■ How to complete this task
Nothing but the lines from the first line of the records through the line with "Deba AUS-8 Poliert" should be output, exactly as written and free of pictures.

■ Records for the exercise

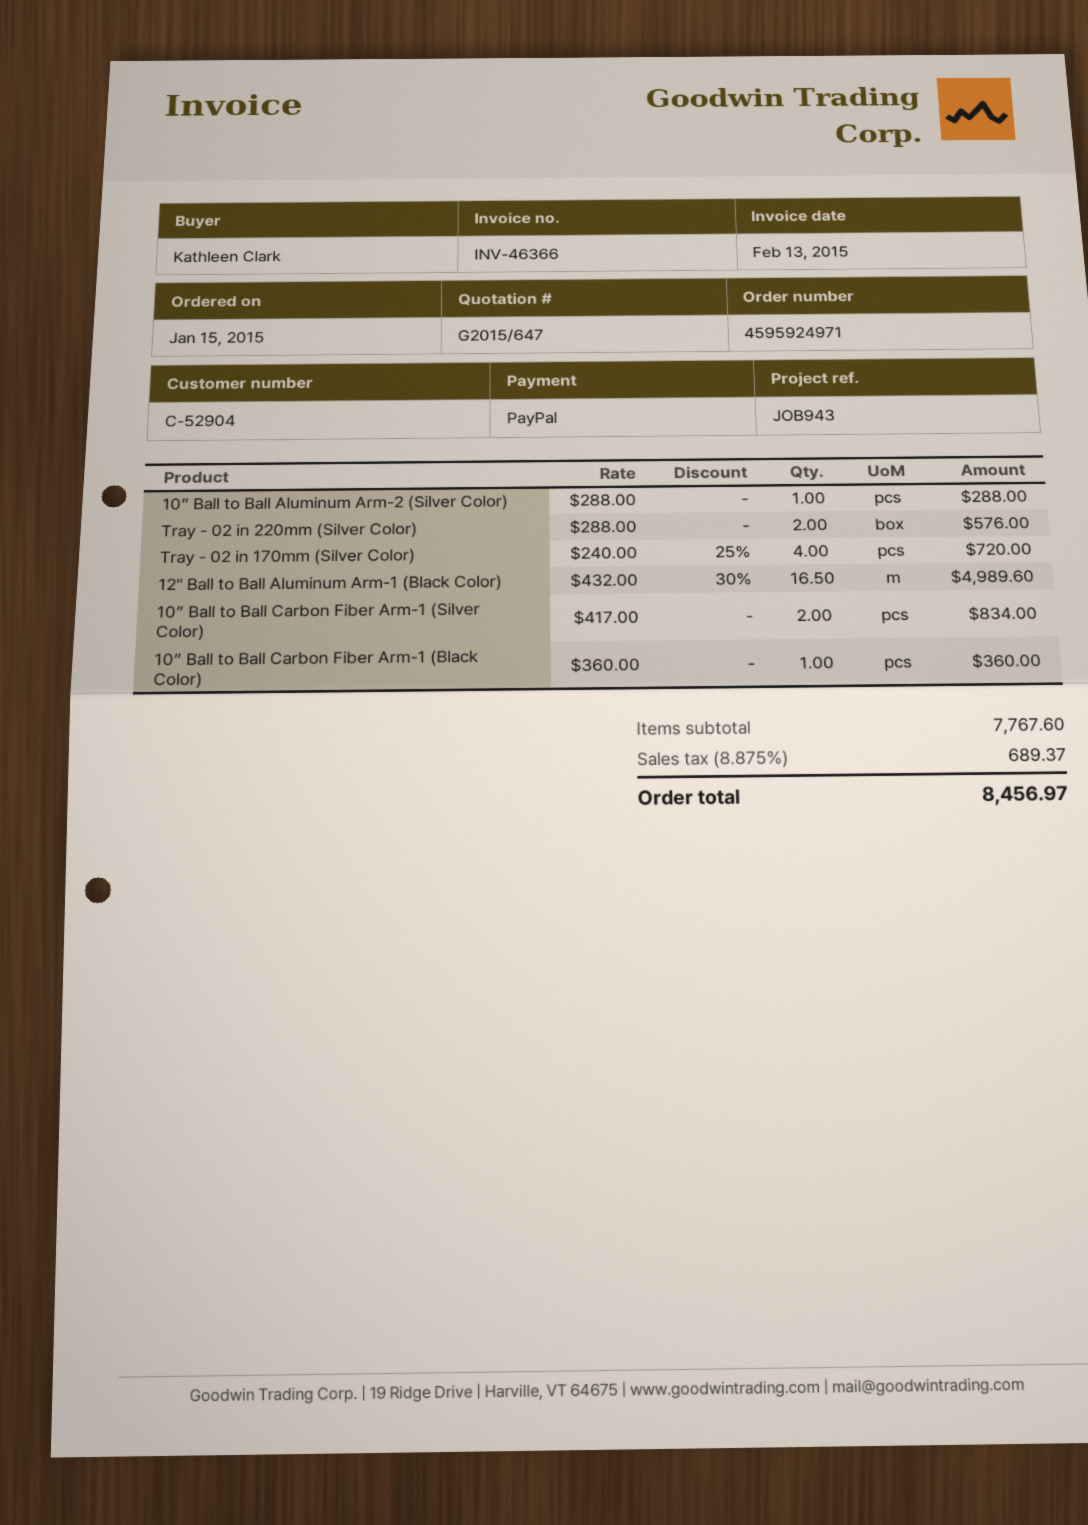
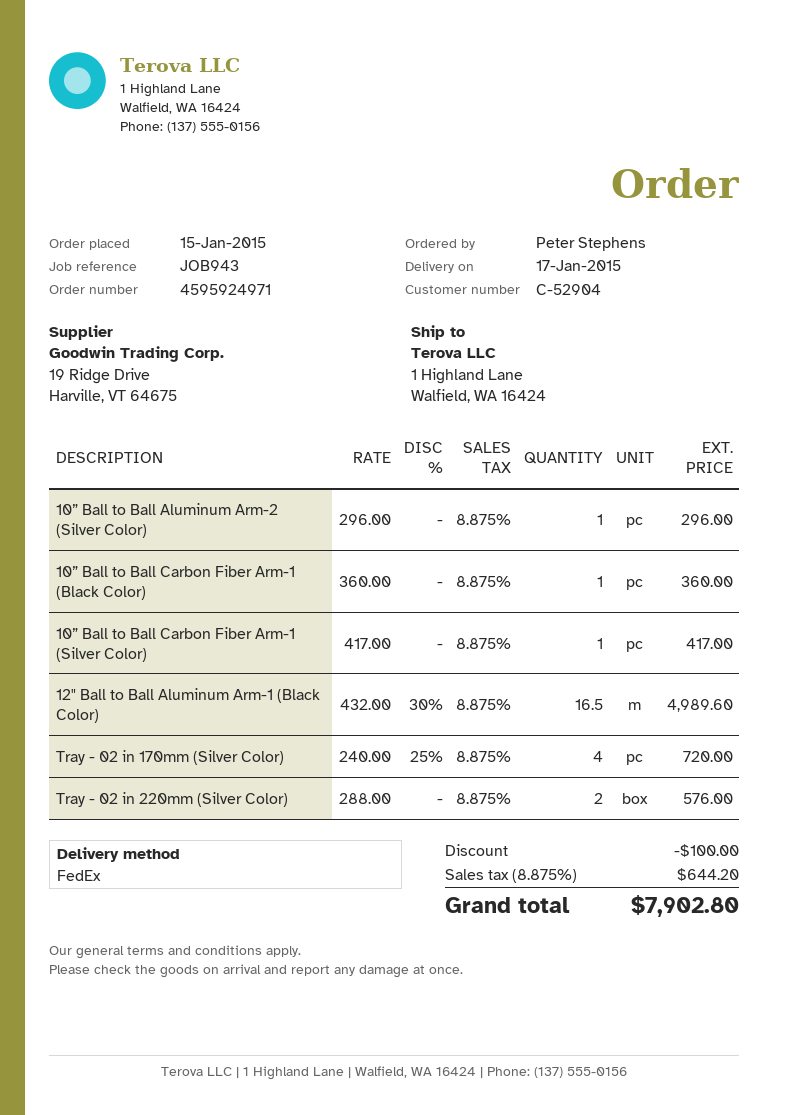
ordered by: Kathleen Clark -> Peter Stephens
10” Ball to Ball Aluminum Arm-2 (Silver Color): 1 x 288.00 = 288.00 -> 1 x 296.00 = 296.00
10” Ball to Ball Carbon Fiber Arm-1 (Silver Color): 2 x 417.00 = 834.00 -> 1 x 417.00 = 417.00
discount: none -> 100.00
tax: 8.875% = 689.37 -> 8.875% = 644.20
total: 8456.97 -> 7902.80

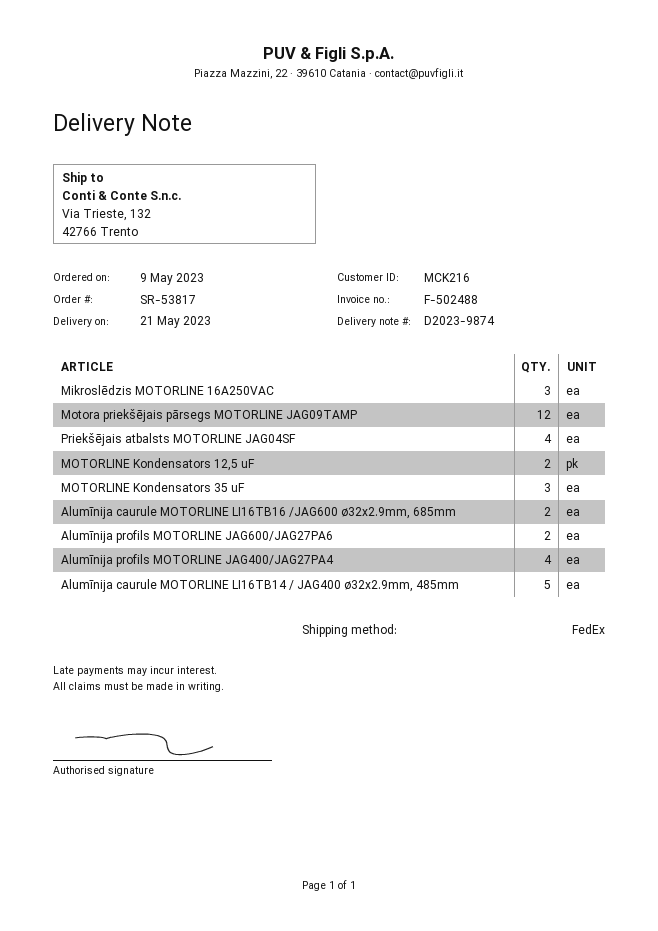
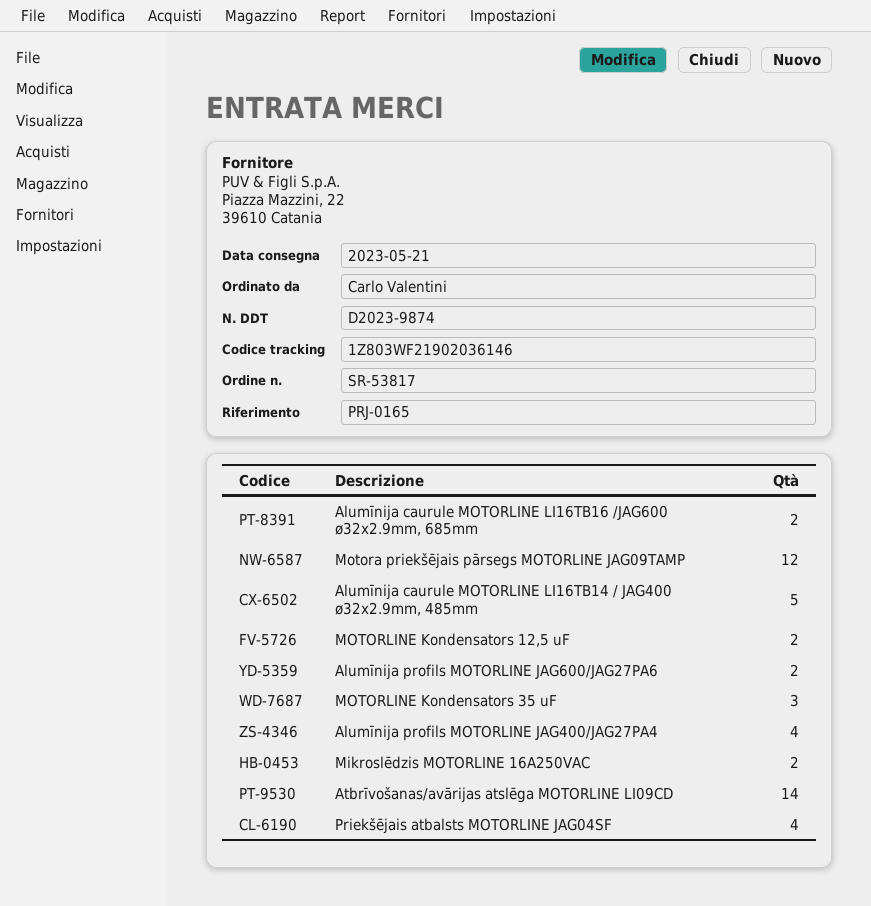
Mikroslēdzis MOTORLINE 16A250VAC: 3 -> 2
Atbrīvošanas/avārijas atslēga MOTORLINE LI09CD: none -> 14

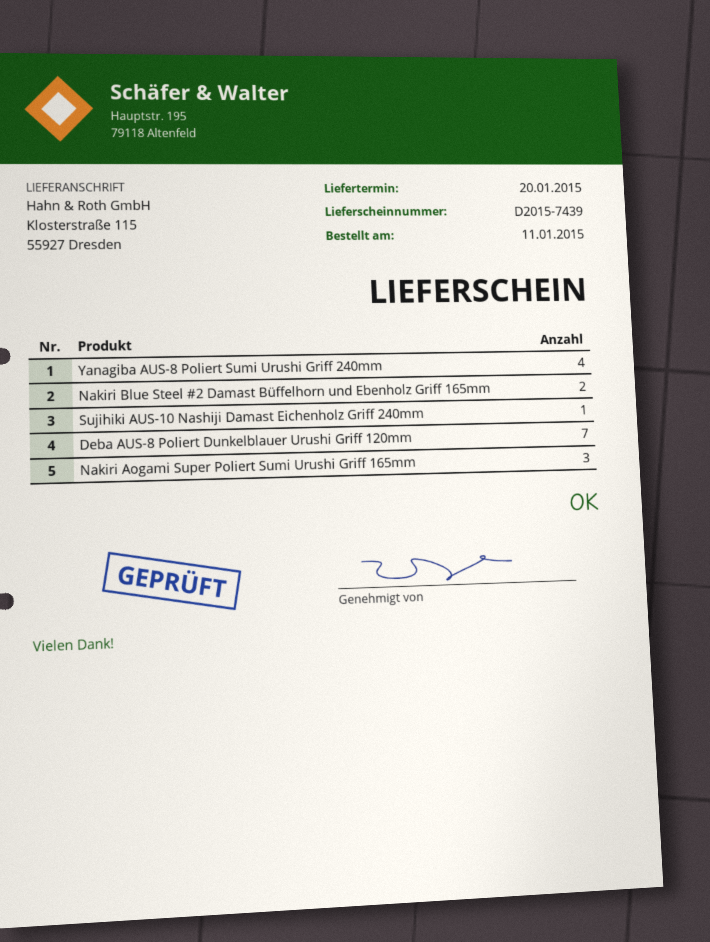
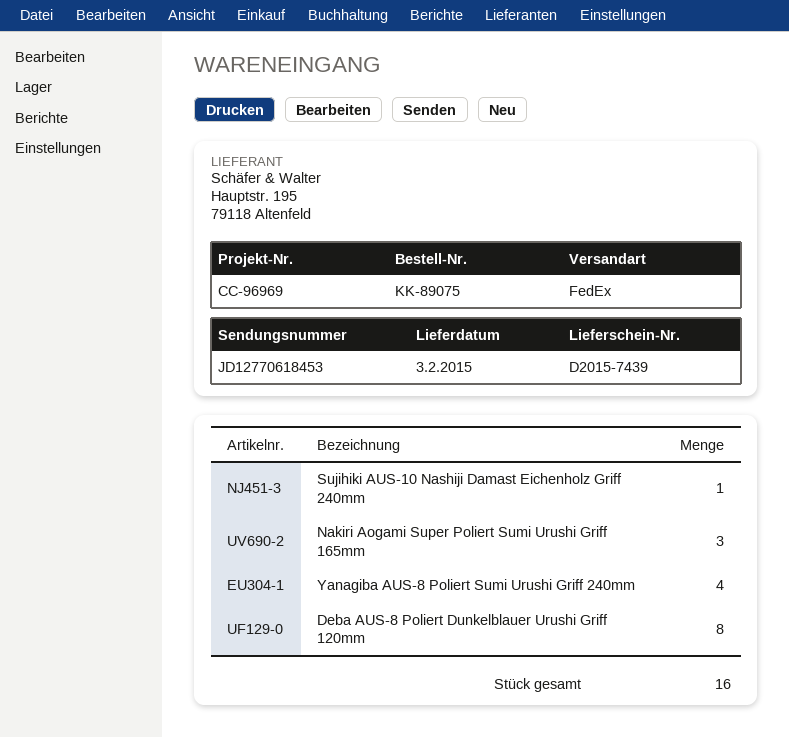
delivery date: 2015-01-20 -> 2015-02-03
Nakiri Blue Steel #2 Damast Büffelhorn und Ebenholz Griff 165mm: 2 -> none
Deba AUS-8 Poliert Dunkelblauer Urushi Griff 120mm: 7 -> 8

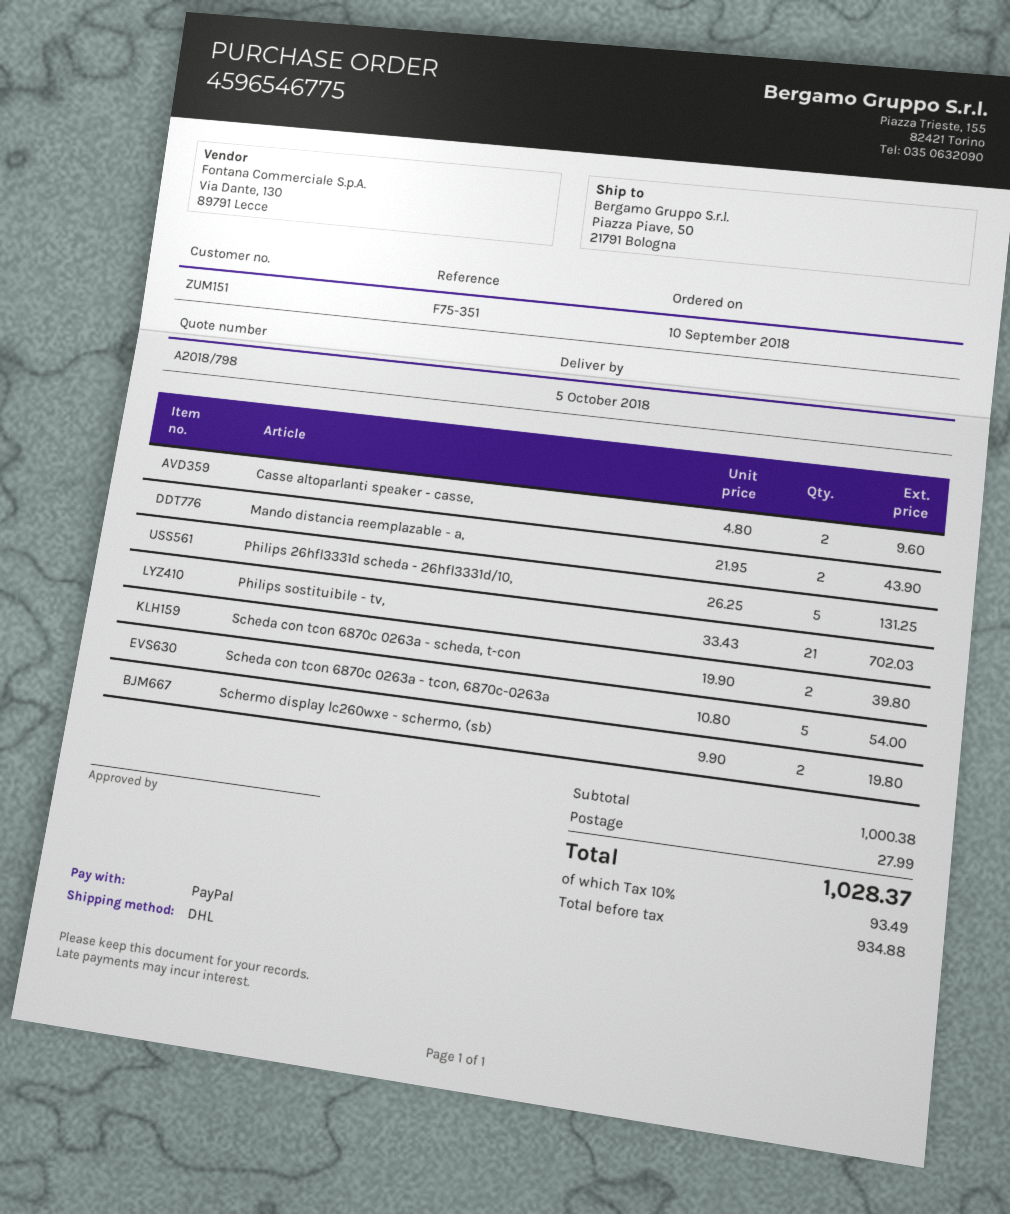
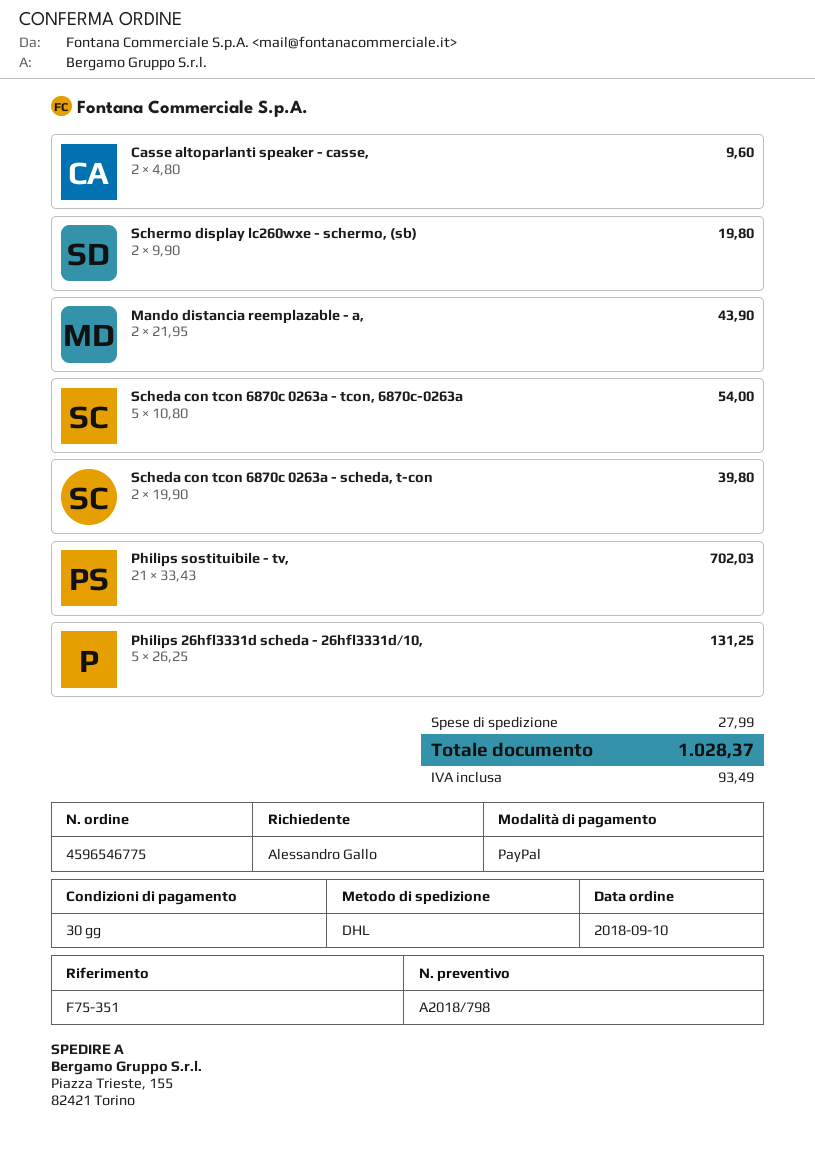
ship to: Piazza Piave, 50, 21791 Bologna -> Piazza Trieste, 155, 82421 Torino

■ Answer space
ordered by: Kathleen Clark -> Peter Stephens
10” Ball to Ball Aluminum Arm-2 (Silver Color): 1 x 288.00 = 288.00 -> 1 x 296.00 = 296.00
10” Ball to Ball Carbon Fiber Arm-1 (Silver Color): 2 x 417.00 = 834.00 -> 1 x 417.00 = 417.00
discount: none -> 100.00
tax: 8.875% = 689.37 -> 8.875% = 644.20
total: 8456.97 -> 7902.80

Mikroslēdzis MOTORLINE 16A250VAC: 3 -> 2
Atbrīvošanas/avārijas atslēga MOTORLINE LI09CD: none -> 14

delivery date: 2015-01-20 -> 2015-02-03
Nakiri Blue Steel #2 Damast Büffelhorn und Ebenholz Griff 165mm: 2 -> none
Deba AUS-8 Poliert Dunkelblauer Urushi Griff 120mm: 7 -> 8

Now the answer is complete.